Dataset entries
• • • • • • •
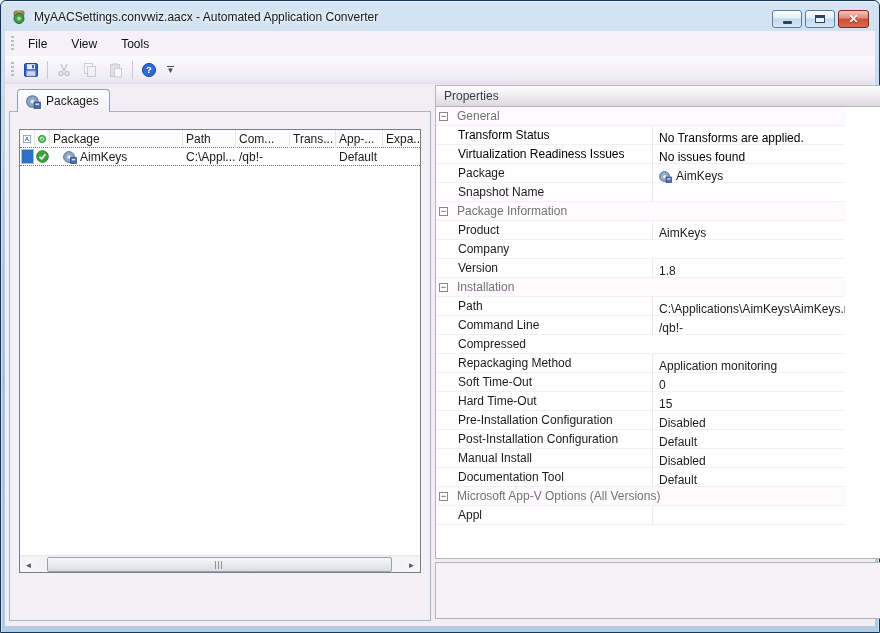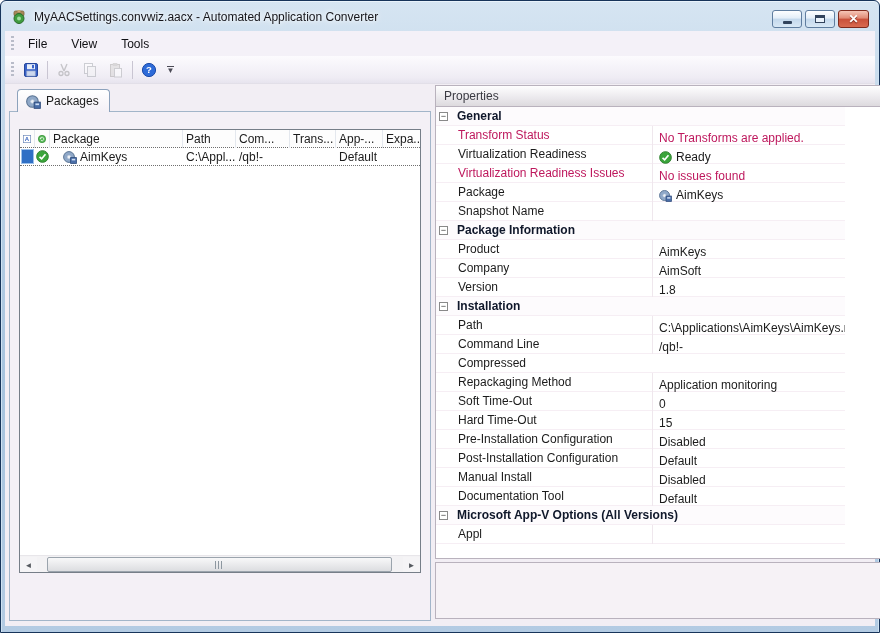--- a/index.html
+++ b/index.html
@@ -66,7 +66,7 @@
   .prow{position:relative;height:19px;border-bottom:1px solid #f6eef4;display:flex;align-items:center;}
   .prow.section{background:#fdfbfd;}
   .collapse{width:9px;height:9px;border:1px solid #898989;background:#fff;margin-left:3px;font-size:9px;line-height:7px;text-align:center;color:#333;flex:0 0 auto;}
-  .section-label{margin-left:9px;font-weight:bold;color:#0f172a;white-space:nowrap;}
+  .section-label{margin-left:9px;font-weight:normal;color:#737373;white-space:nowrap;}
   .pname{width:216px;padding-left:22px;overflow:hidden;white-space:nowrap;flex:0 0 auto;}
   .pval{width:193px;padding-left:6px;border-left:1px solid #efe7ed;overflow:hidden;white-space:nowrap;display:flex;align-items:flex-end;height:19px;flex:0 0 auto;}
   .pval .ico{width:13px;height:13px;margin-right:4px;flex:0 0 auto;}

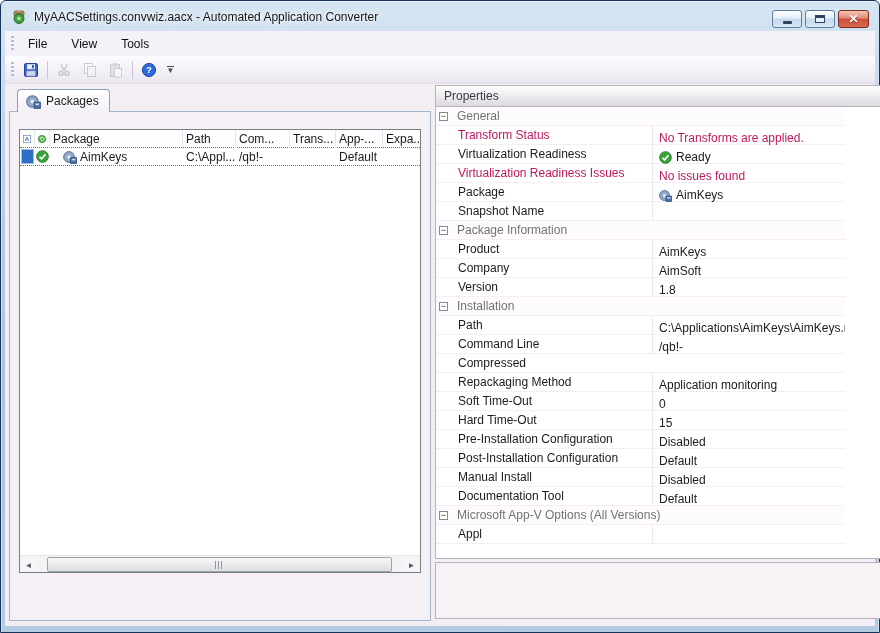--- a/index.html
+++ b/index.html
@@ -70,7 +70,7 @@
   .pname{width:216px;padding-left:22px;overflow:hidden;white-space:nowrap;flex:0 0 auto;}
   .pval{width:193px;padding-left:6px;border-left:1px solid #efe7ed;overflow:hidden;white-space:nowrap;display:flex;align-items:flex-end;height:19px;flex:0 0 auto;}
   .pval .ico{width:13px;height:13px;margin-right:4px;flex:0 0 auto;}
-  .muted .pname,.muted .pval{color:#be185d;}
+  .muted .pname,.muted .pval{color:#000000;}
   
   .vscroll{position:absolute;right:1px;top:23px;width:17px;height:450px;background:#f3f2f4;}
   .vthumb{position:absolute;left:1px;top:17px;width:15px;height:187px;border:1px solid #9ba4ad;border-radius:2px;

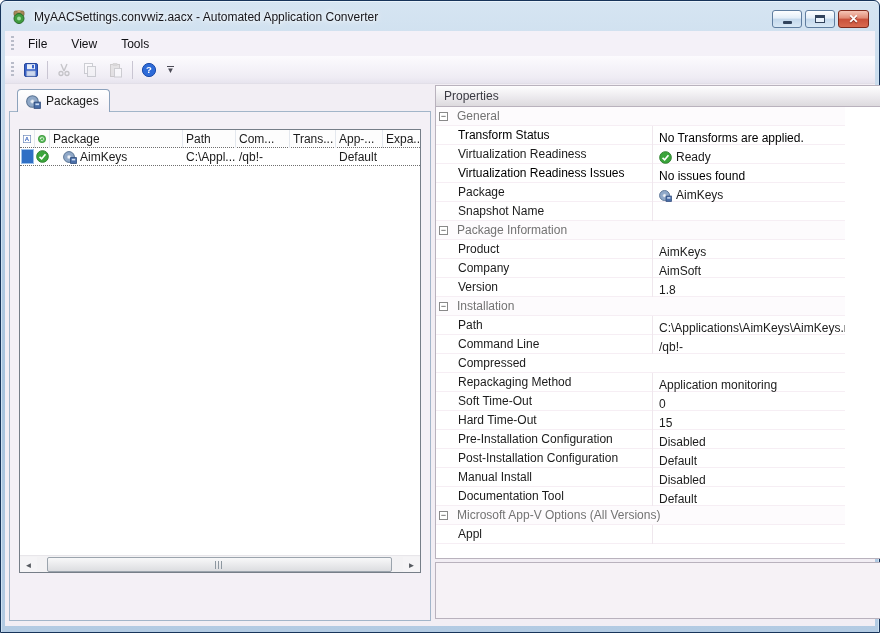--- a/index.html
+++ b/index.html
@@ -285,18 +285,6 @@
                   <span>No Transforms are applied.</span>
                 </div>
               </div>
-              <div class="prow prop">
-                <div class="pname">Virtualization Readiness</div>
-                <div class="pval">
-                  <span class="ico" style="width: 13px; height: 13px;">
-                    <svg viewBox="0 0 14 14">
-                      <circle cx="7" cy="7" r="6.3" fill="#3ba53b" stroke="#2d7d2d"></circle>
-                      <path d="M3.8 7.3 L6.1 9.5 L10.2 4.6" stroke="#fff" stroke-width="1.8" fill="none"></path>
-                    </svg>
-                  </span>
-                  <span>Ready</span>
-                </div>
-              </div>
               <div class="prow prop muted">
                 <div class="pname">Virtualization Readiness Issues</div>
                 <div class="pval">

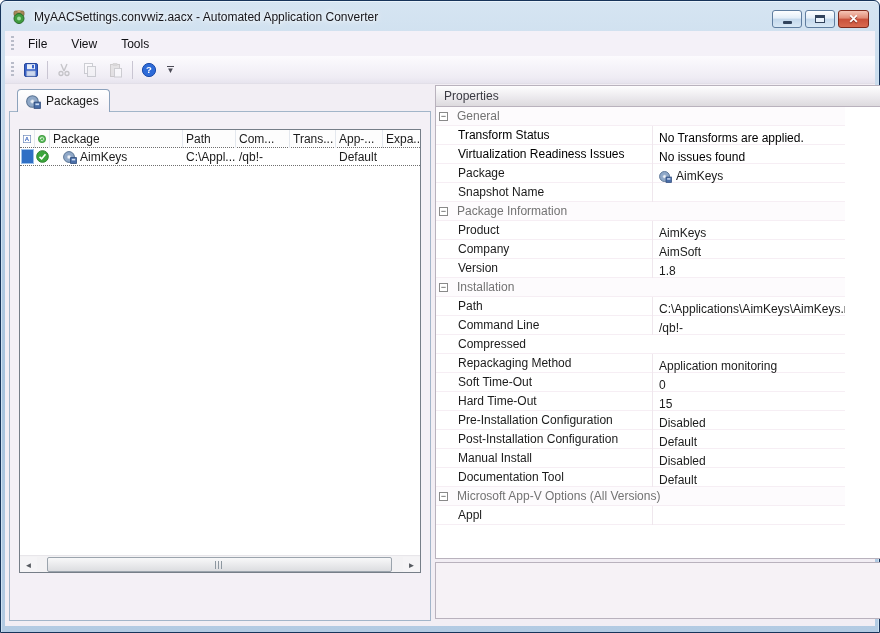--- a/index.html
+++ b/index.html
@@ -323,9 +323,6 @@
               </div>
               <div class="prow prop">
                 <div class="pname">Company</div>
-                <div class="pval">
-                  <span>AimSoft</span>
-                </div>
               </div>
               <div class="prow prop">
                 <div class="pname">Version</div>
• • • • • • •
**Instructions for the task:** Please state how many lines in the entries above include the string "prow", and write only that number.

**Response for this exercise:** 6